Cleaning the Transmission Process

Location: New York
Author: Ken Silverstein, EnergyBiz Insider, Editor-in-Chief
Date: Tuesday, July 1, 2008
Things are adrift in places around the country. In the Northeast, for
example, the states all have renewable portfolio standards while they also
participate in a regional greenhouse gas initiative, all of which is meant
to cleanse the air and cut global warming pollutants. The dilemma there and
elsewhere is that the transmission line permitting process is tumultuous and
impedes those goals.
Transmission limitations, in fact, are a major barrier to the growth of
renewable energy. The process is meant to be inclusive and to elicit the
views of all stakeholders. Regulators should strive for reasonable
compromises. But if such deals cannot be reached, then they must seek to
achieve the greatest good for the greatest number. Transmission planning
requires it. And so does the federal law.

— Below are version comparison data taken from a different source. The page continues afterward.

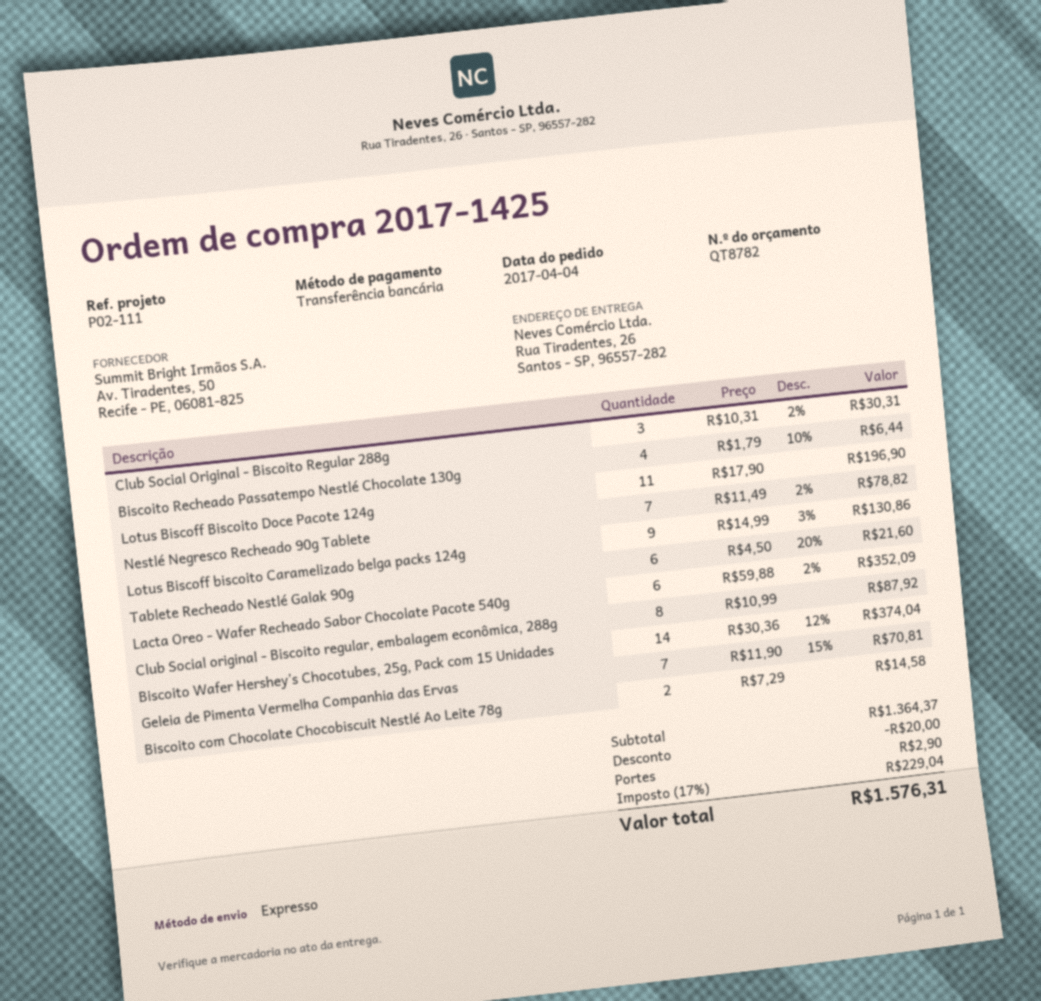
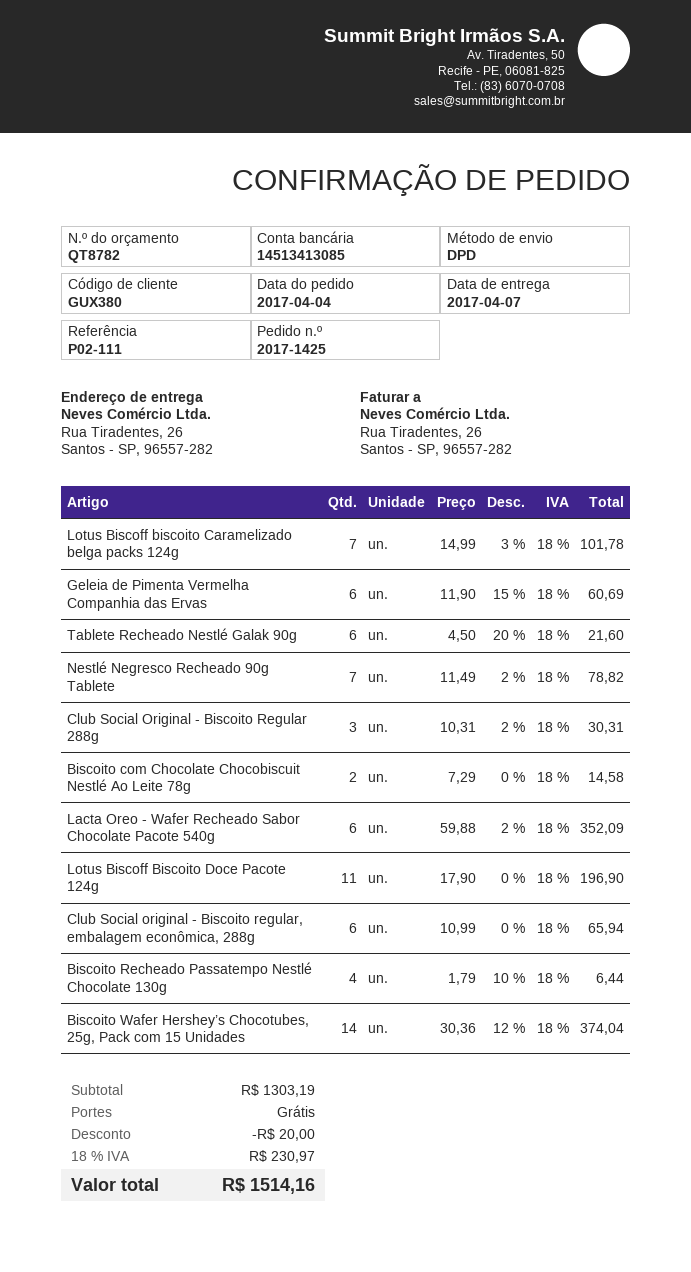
shipping method: express -> DPD
Lotus Biscoff biscoito Caramelizado belga packs 124g: 9 x 14.99 - 3% = 130.86 -> 7 x 14.99 - 3% = 101.78
Club Social original - Biscoito regular, embalagem econômica, 288g: 8 x 10.99 = 87.92 -> 6 x 10.99 = 65.94
Geleia de Pimenta Vermelha Companhia das Ervas: 7 x 11.90 - 15% = 70.81 -> 6 x 11.90 - 15% = 60.69
subtotal: 1364.37 -> 1303.19
shipping: 2.90 -> 0.00
tax: 17% = 229.04 -> 18% = 230.97
total: 1576.31 -> 1514.16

A recent U.S. Department of Energy study found that wind alone could provide
20 percent of U.S. electricity by 2030. To do so, though, significantly more
investment in transmission is needed. Not only is there is competition among
all types of generators to carry their electrons in the current lines but
new lines are necessary to transport wind resources from the remote
locations where they are most abundant.
"As renewable energy becomes more popular, the request to move these
resources is growing," says John Bear, president of the Midwest Independent
System Operator (ISO,) at the Edison Electric Institute's annual conference
in Toronto. "There is not enough infrastructure" -- a situation that denies
utilities access to lower cost generation.
The Midwest ISO, in fact, has determined that adding 5,000 miles of new
transmission to transport wind from the Dakotas to the New York City area
would result in substantial savings for customers. While the generation and
transmission costs would total $13 billion, the grid operator says that
customers would save about $600 million annually. In the case of New
England, a greater investment in transmission has paid off, enabling prices
to fall in congested areas such as Southwest Connecticut.
But more needs to be done there and elsewhere around the nation. To supply
20 percent of the electric generation market by 2030, the Energy Department
estimates that $60 billion in new wires would be necessary -- something that
the agency says would cut greenhouse gas emissions by 25 percent.
Tough Sell
The objective is to provide reliable, cost-effective and diverse energy
resources to customers. Federal regulators have been given more authority to
site projects. Now it's up to the Federal Energy Regulatory Commission and
the North American Electric Reliability Corp. (NERC) that reports to it to
carry out and enforce compulsory standards that could add greater
certainties and bring innovative projects to the fore.
To succeed, federal regulators advise utilities to begin the process early
-- to meet with all constituents well in advance of filing the initial
paperwork. It's about ensuring that the procedure is inclusive and
transparent. They must understand the legitimate concerns of the
stakeholders involved. It's about building relations with the business
community, environmental groups, landowners, public officials and the press.
"You don't want neighbors to fear the project," says Jane Peverett, CEO of
the BC Transmission Corp., at the Edison meeting. "The process must be fair
and open. The people must have a say and have access to credible third
parties."
In theory, utilities are supposed to have an easier time constructing new
lines. The Energy Policy Act of 2005 sets out to give federal regulators the
ability to override state regulators if key projects are unnecessarily
delayed. It also allows them to provide some financial incentives to entice
investors to spend capital on transmission projects, which have been
considered risky because they can take years to come on line.
As a result, transmission investment has declined in real terms -- adjusted
for inflation -- from 1975 to 1998. While there have been increases since
1998, FERC says that the level is still less than what was invested in 1975.
Over the same time period, however, the demand for electricity has doubled.
That's resulted in a significant decrease in transmission capacity,
requiring new lines get built.
NERC is particularly concerned about Southern California, which depends on
imported power that is transported across heavily burdened transmission
lines. At the same time, the state has increased renewable energy
initiatives and now requires the major utilities there to provide 20 percent
of their power from green sources by 2010.
Those requirements and the current congestion are the reasons behind San
Diego Gas & Electric's effort to build the Sunrise Powerlink transmission
line. It's also the basis for Southern California Edison decision to spend
$15.5 million on transmission and distribution, of which $2.1 billion will
be dedicated to carrying renewable sources.
"The nation has tremendous renewable energy reserves, but the existing
electric transmission system was not designed to tap these new kinds of
generation," says Don Furman, senior vice president at Iberdrola Renewables.
"The good news is that we have the opportunity to solve both problems at
once, while strengthening our economy, the environment, and energy
security."
Investing in infrastructure has always been a tough sell. Private entities
have limited resources and the pay off is often too distant. But the
transmission grid is aging and it needs to be updated and expanded so that
it can meet the expected future demand for power. Doing so would give
utilities the access they need to clean generation while also helping to
increase the reliability of the grid.